Continuous Evolution Pool: Taming Recurring Concept Drift in Online Time Series Forecasting
Tianxiang Zhan, Ming Jin, Yuanpeng He, Yuxuan Liang, Yong Deng, Shirui Pan
TL;DR
The paper introduces Continuous Evolution Pool (CEP), a privacy-preserving framework for online time series forecasting under recurring concept drift and delayed feedback. CEP maintains a dynamic pool of specialized forecasters represented by lightweight statistical genes, using nearest retrieval, concept-driven evolution, and systematic elimination to manage knowledge while never storing raw historical samples.
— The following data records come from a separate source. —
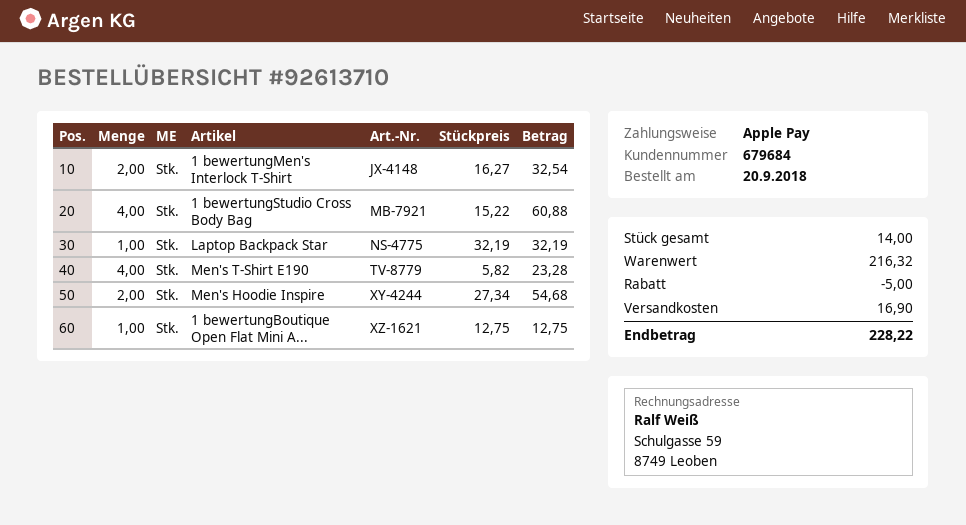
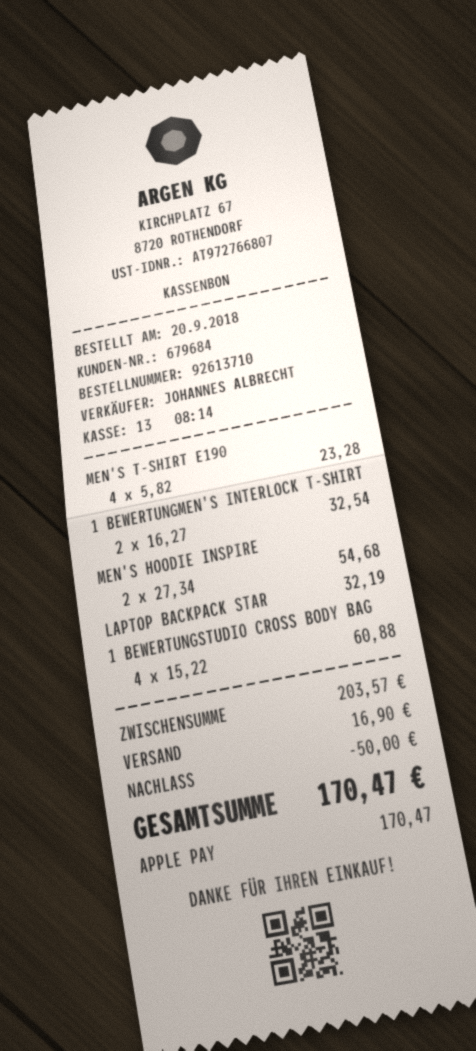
1 bewertungBoutique Open Flat Mini A...: 1 x 12.75 = 12.75 -> none
subtotal: 216.32 -> 203.57
discount: 5.00 -> 50.00
total: 228.22 -> 170.47

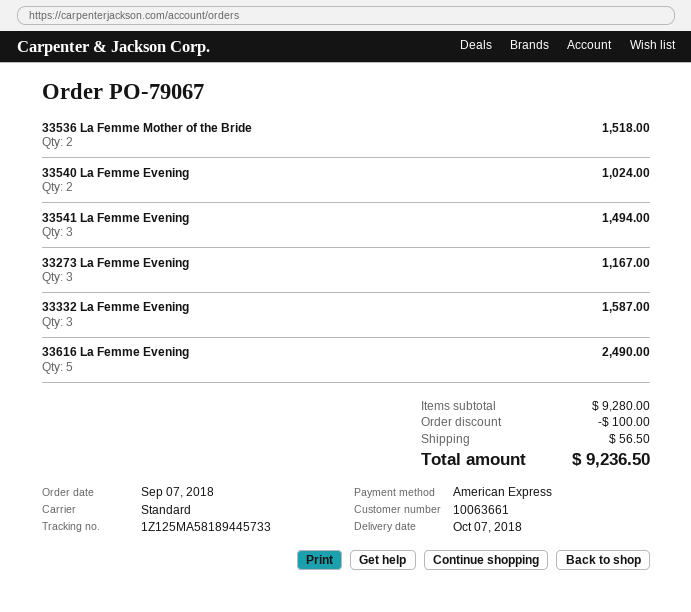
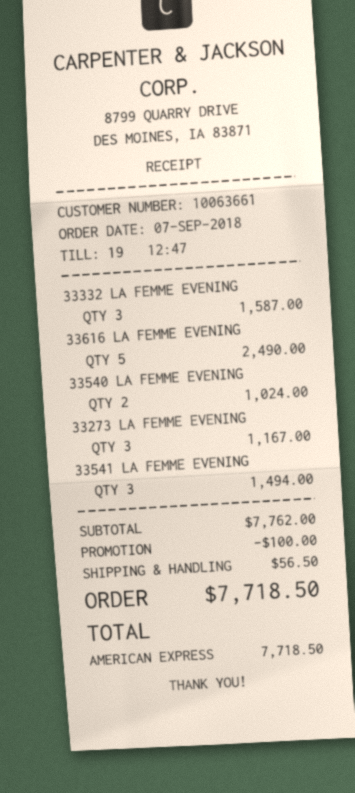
33536 La Femme Mother of the Bride: 2 for 1518.00 -> none
subtotal: 9280.00 -> 7762.00
total: 9236.50 -> 7718.50

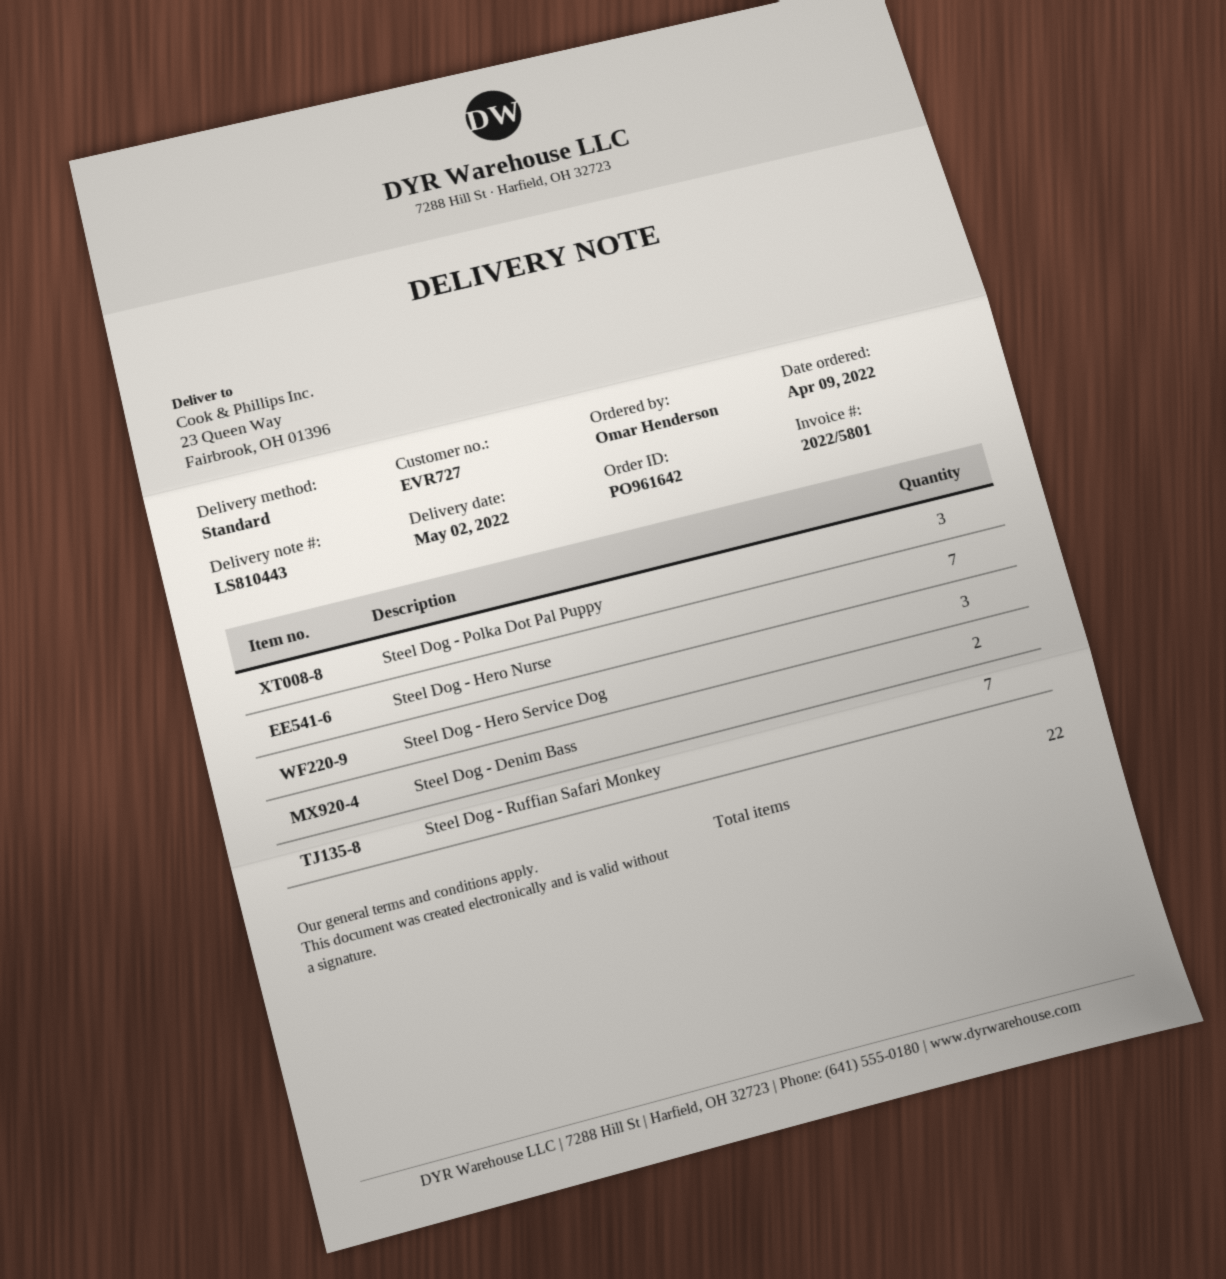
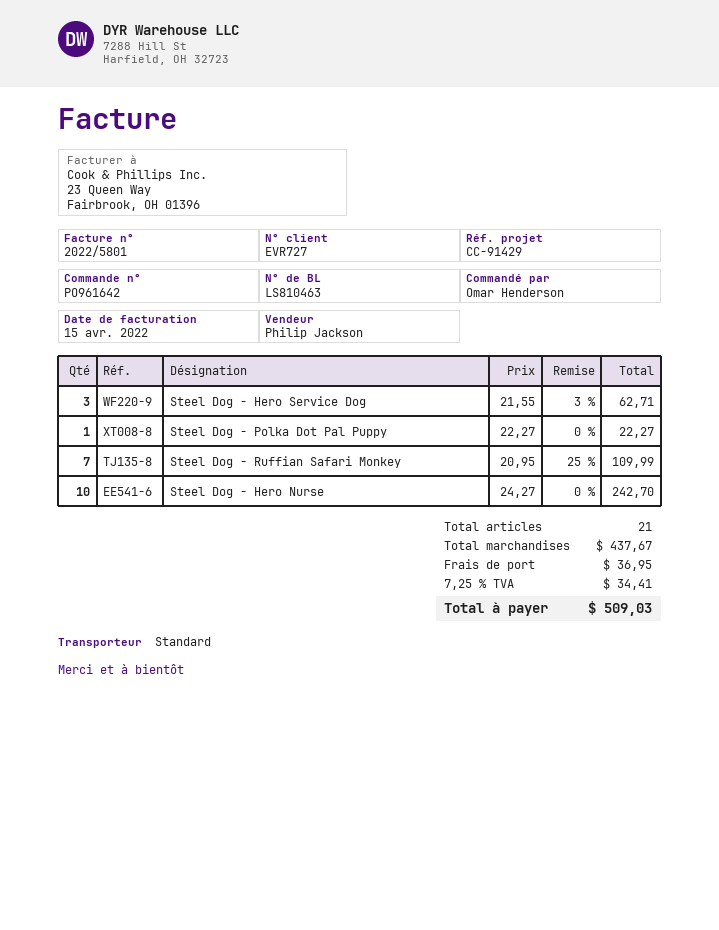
delivery note number: LS810443 -> LS810463
Steel Dog - Polka Dot Pal Puppy: 3 -> 1
Steel Dog - Hero Nurse: 7 -> 10
Steel Dog - Denim Bass: 2 -> none
total quantity: 22 -> 21

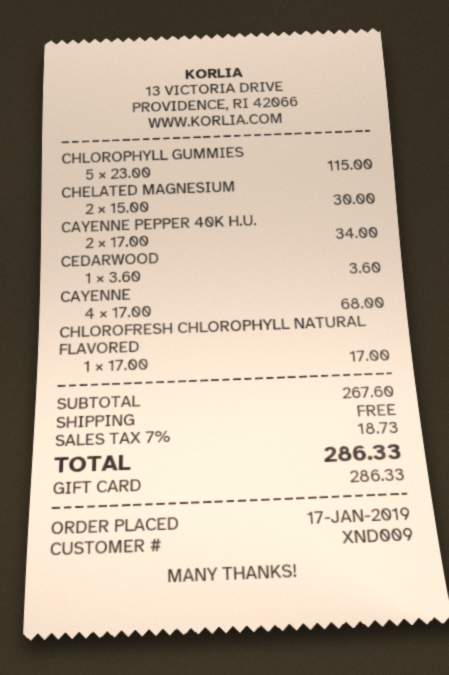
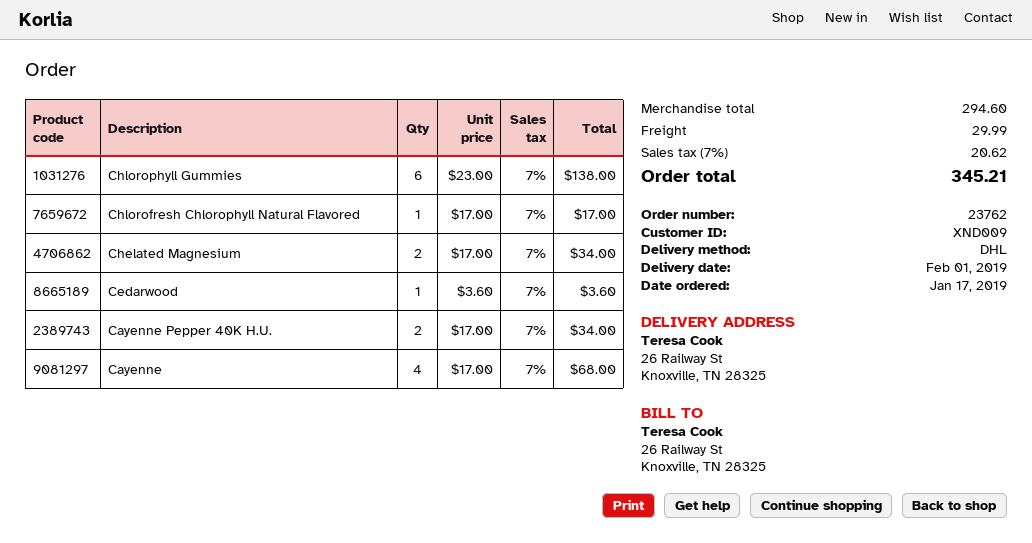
CHLOROPHYLL GUMMIES: 5 x 23.00 = 115.00 -> 6 x 23.00 = 138.00
CHELATED MAGNESIUM: 2 x 15.00 = 30.00 -> 2 x 17.00 = 34.00
subtotal: 267.60 -> 294.60
shipping: 0.00 -> 29.99
tax: 7% = 18.73 -> 7% = 20.62
total: 286.33 -> 345.21

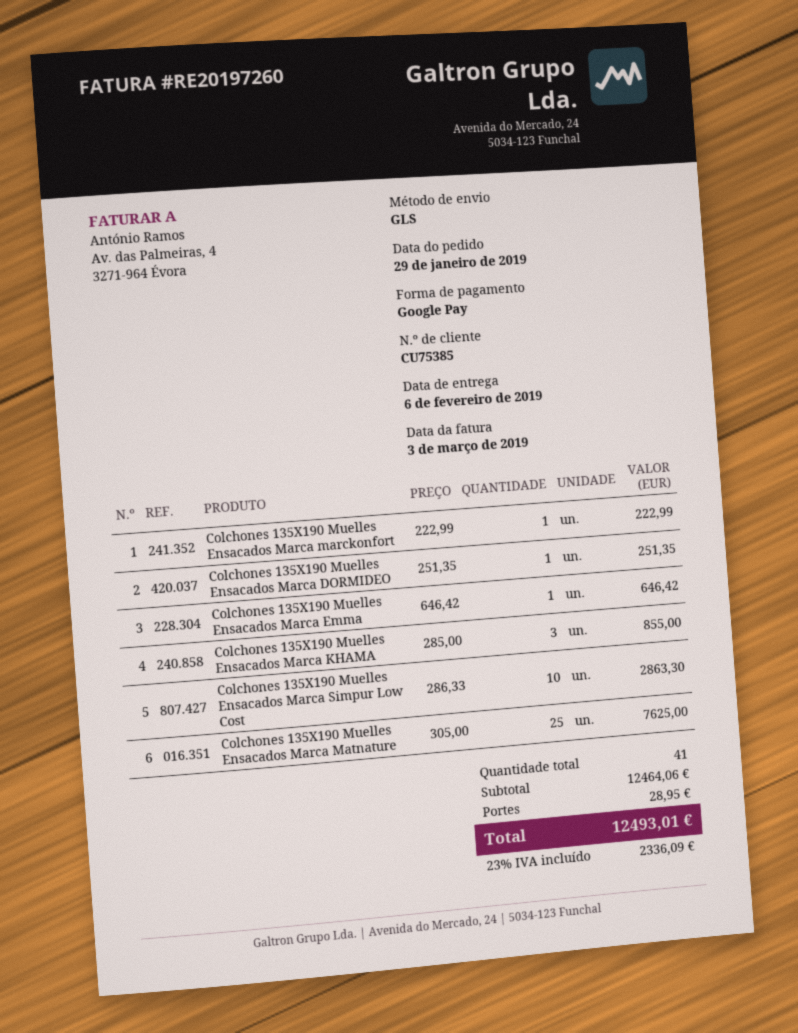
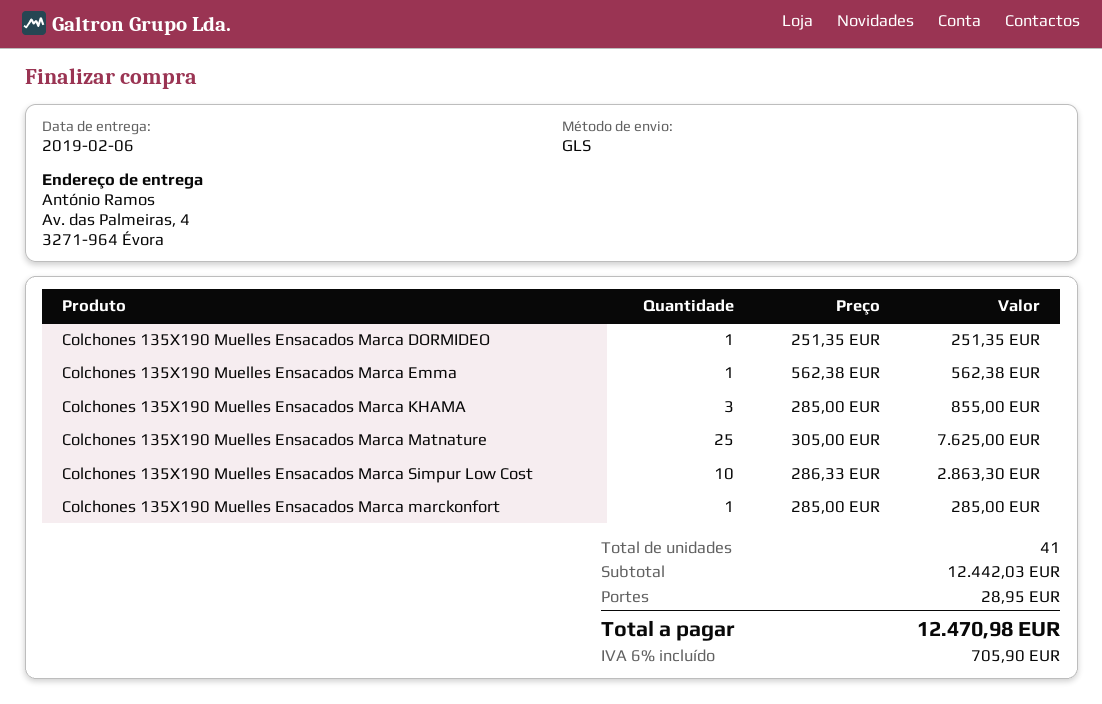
Colchones 135X190 Muelles Ensacados Marca marckonfort: 1 x 222.99 = 222.99 -> 1 x 285.00 = 285.00
Colchones 135X190 Muelles Ensacados Marca Emma: 1 x 646.42 = 646.42 -> 1 x 562.38 = 562.38
subtotal: 12464.06 -> 12442.03
tax: 23% = 2336.09 -> 6% = 705.90
total: 12493.01 -> 12470.98

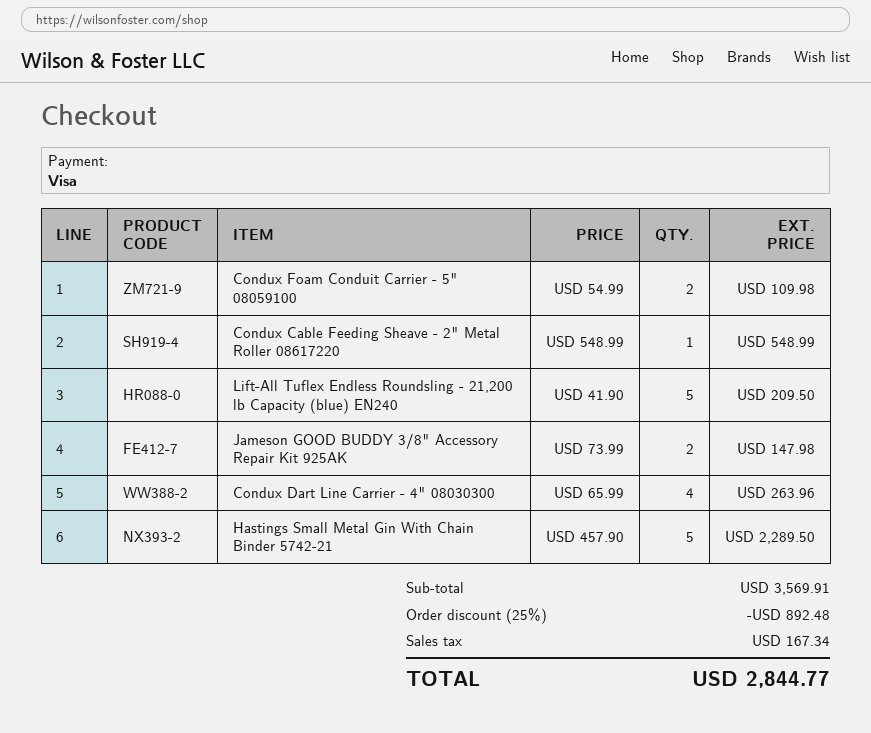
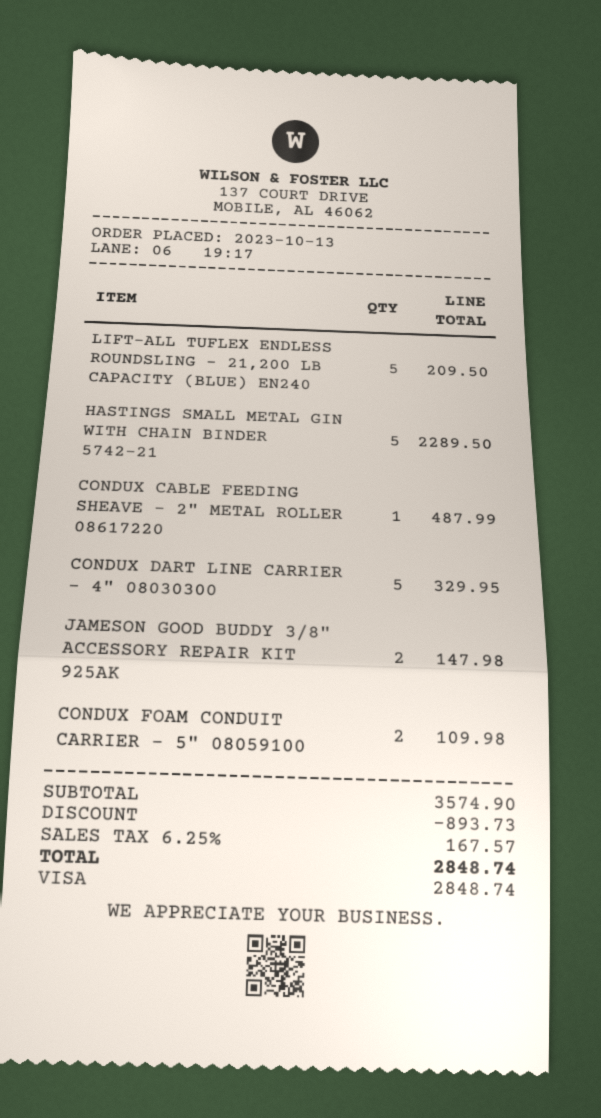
Condux Cable Feeding Sheave - 2" Metal Roller 08617220: 1 for 548.99 -> 1 for 487.99
Condux Dart Line Carrier - 4" 08030300: 4 for 263.96 -> 5 for 329.95
subtotal: 3569.91 -> 3574.90
discount: 892.48 -> 893.73
tax: 167.34 -> 167.57
total: 2844.77 -> 2848.74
By decoupling concept identification from forecasting, CEP converts a non-stationary learning problem into multiple stationary subproblems, yielding sublinear regret and strong empirical gains (often over 20% reduction in forecasting error) across real-world datasets and backbones. The approach demonstrates robust performance with tight memory constraints, suitability for edge deployment, and principled hyperparameter guidance, offering a practical solution for privacy-conscious, drift-prone time-series applications.
Abstract
Recurring concept drift poses a dual challenge in online time series forecasting: mitigating catastrophic forgetting while adhering to strict privacy constraints that prevent retaining historical data. Existing approaches predominantly rely on parameter updates or experience replay, which inevitably suffer from knowledge overwriting or privacy risks. To address this, we propose the Continuous Evolution Pool (CEP), a privacy-preserving framework that maintains a dynamic pool of specialized forecasters. Instead of storing raw samples, CEP utilizes lightweight statistical genes to decouple concept identification from forecasting. Specifically, it employs a Retrieval mechanism to identify the nearest concept based on gene similarity, an Evolution strategy to spawn new forecasters upon detecting distribution shifts, and an Elimination policy to prune obsolete models under memory constraints. Experiments on real-world datasets demonstrate that CEP significantly outperforms state-of-the-art baselines, reducing forecasting error by over 20% without accessing historical ground truth.